=== DATA EXCERPTS ===

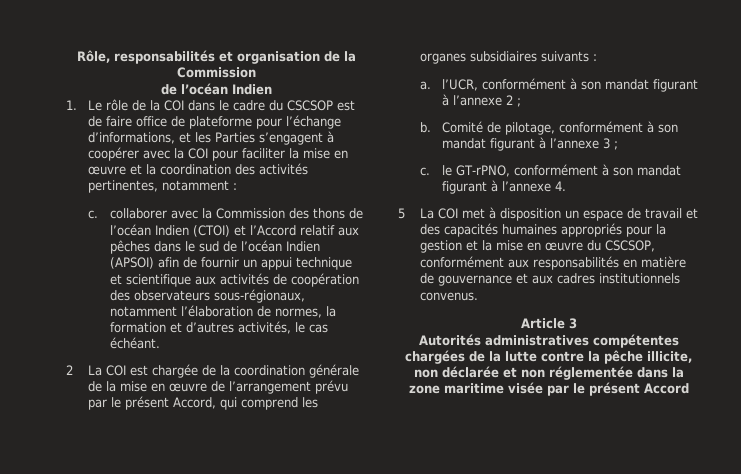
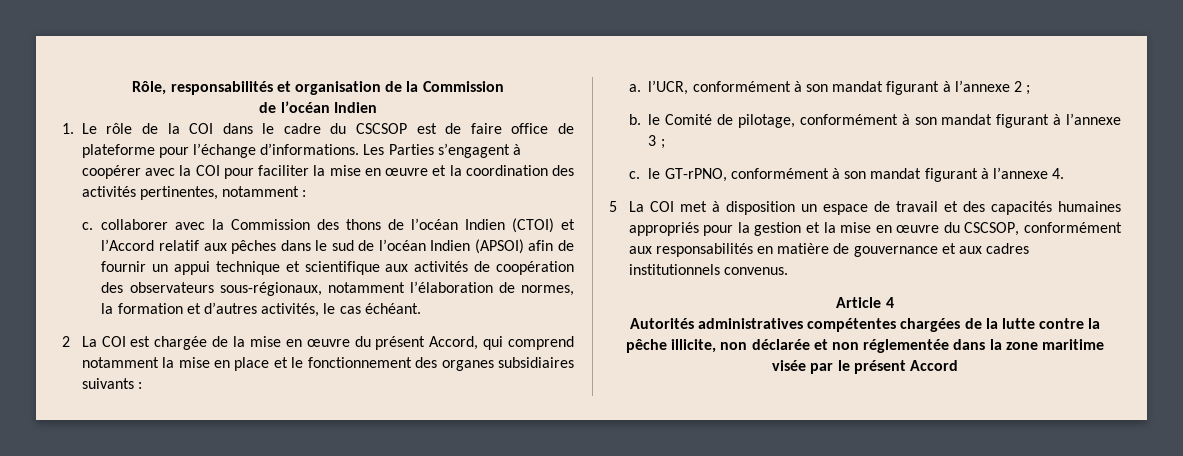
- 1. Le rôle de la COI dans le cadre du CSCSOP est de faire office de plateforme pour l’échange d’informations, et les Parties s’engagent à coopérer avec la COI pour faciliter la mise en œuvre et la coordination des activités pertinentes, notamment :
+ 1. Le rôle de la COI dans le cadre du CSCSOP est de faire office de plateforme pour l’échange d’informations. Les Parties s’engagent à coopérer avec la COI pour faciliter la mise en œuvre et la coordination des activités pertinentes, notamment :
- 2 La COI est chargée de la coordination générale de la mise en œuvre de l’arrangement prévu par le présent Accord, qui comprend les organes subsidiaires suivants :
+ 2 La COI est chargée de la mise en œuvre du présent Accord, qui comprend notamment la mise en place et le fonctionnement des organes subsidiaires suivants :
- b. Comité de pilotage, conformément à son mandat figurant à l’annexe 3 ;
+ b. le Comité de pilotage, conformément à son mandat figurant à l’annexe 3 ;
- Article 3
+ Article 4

===
=== DATA EXCERPTS ===

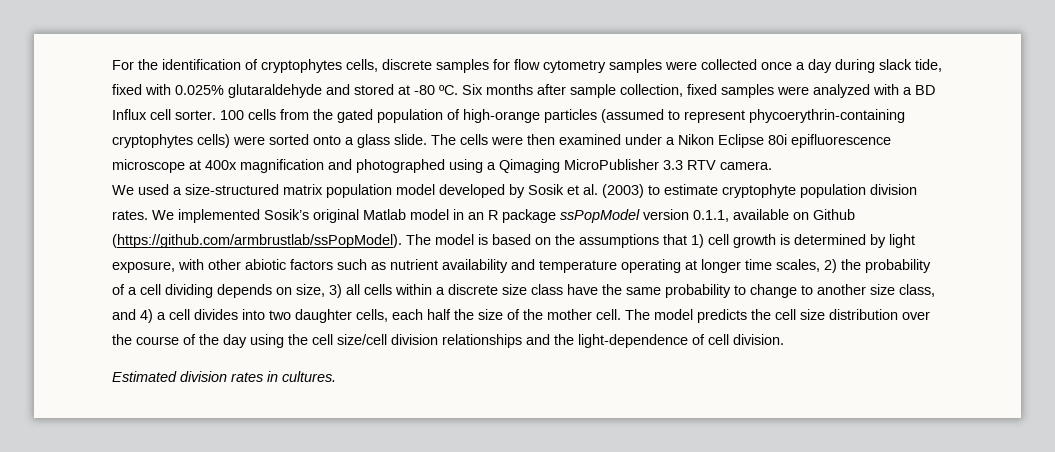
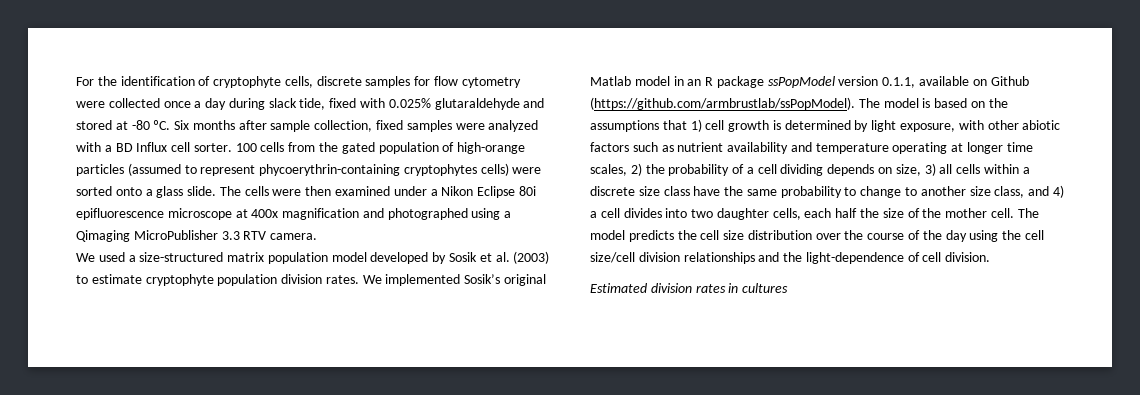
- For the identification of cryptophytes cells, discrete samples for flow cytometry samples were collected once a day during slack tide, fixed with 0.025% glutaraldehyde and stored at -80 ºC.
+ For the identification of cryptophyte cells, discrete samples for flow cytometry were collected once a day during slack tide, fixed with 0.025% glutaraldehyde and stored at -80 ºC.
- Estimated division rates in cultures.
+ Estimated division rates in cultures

===
=== DATA EXCERPTS ===

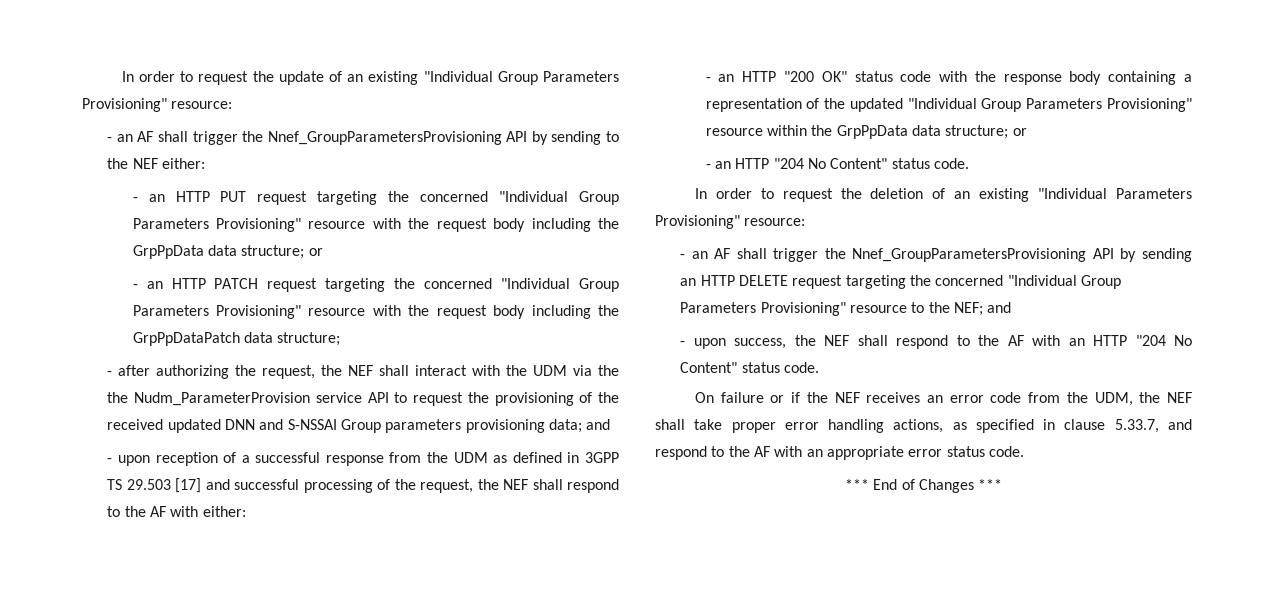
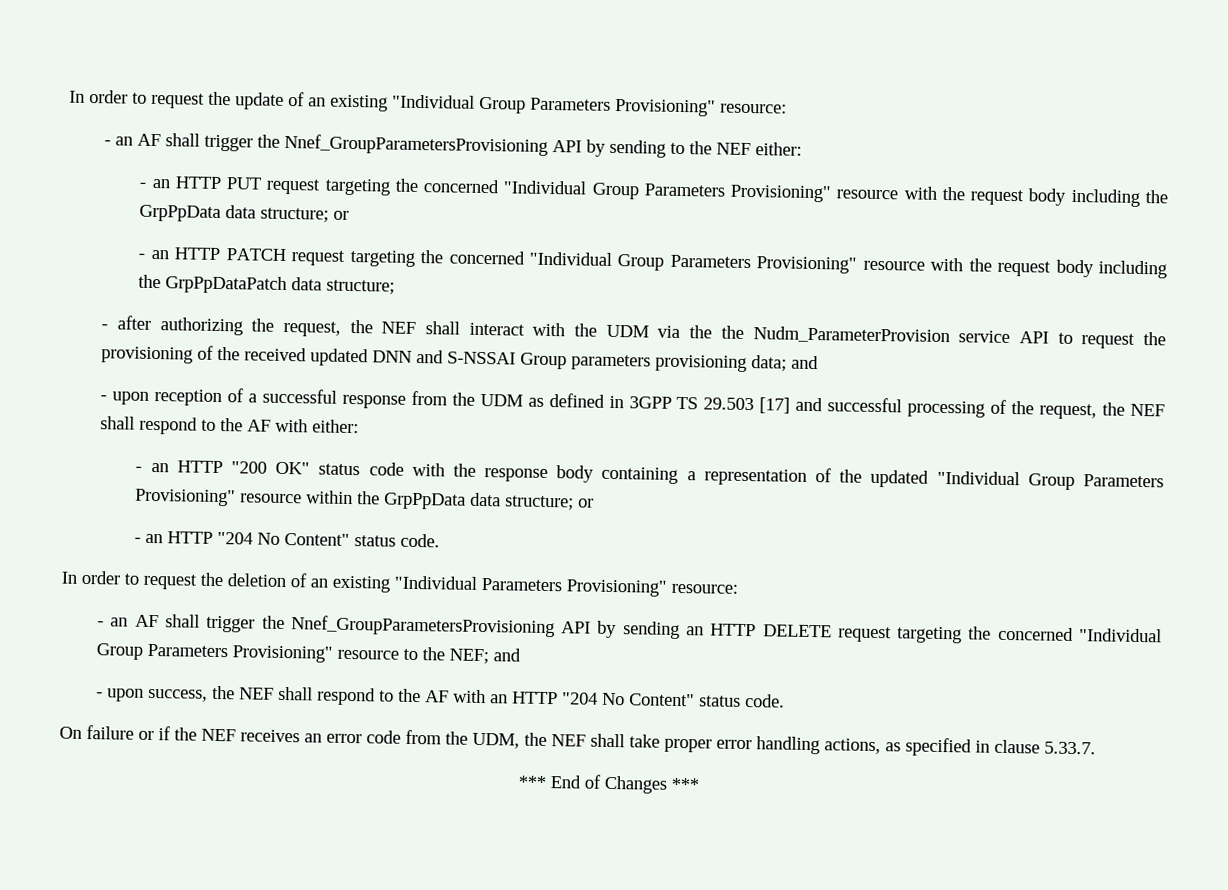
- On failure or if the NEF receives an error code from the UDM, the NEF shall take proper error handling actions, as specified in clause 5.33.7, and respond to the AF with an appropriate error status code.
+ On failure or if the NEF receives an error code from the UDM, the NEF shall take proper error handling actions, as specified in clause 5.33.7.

===

What is wanted is the number of lines holding "conformément" in the entries. Nothing else should be given.

2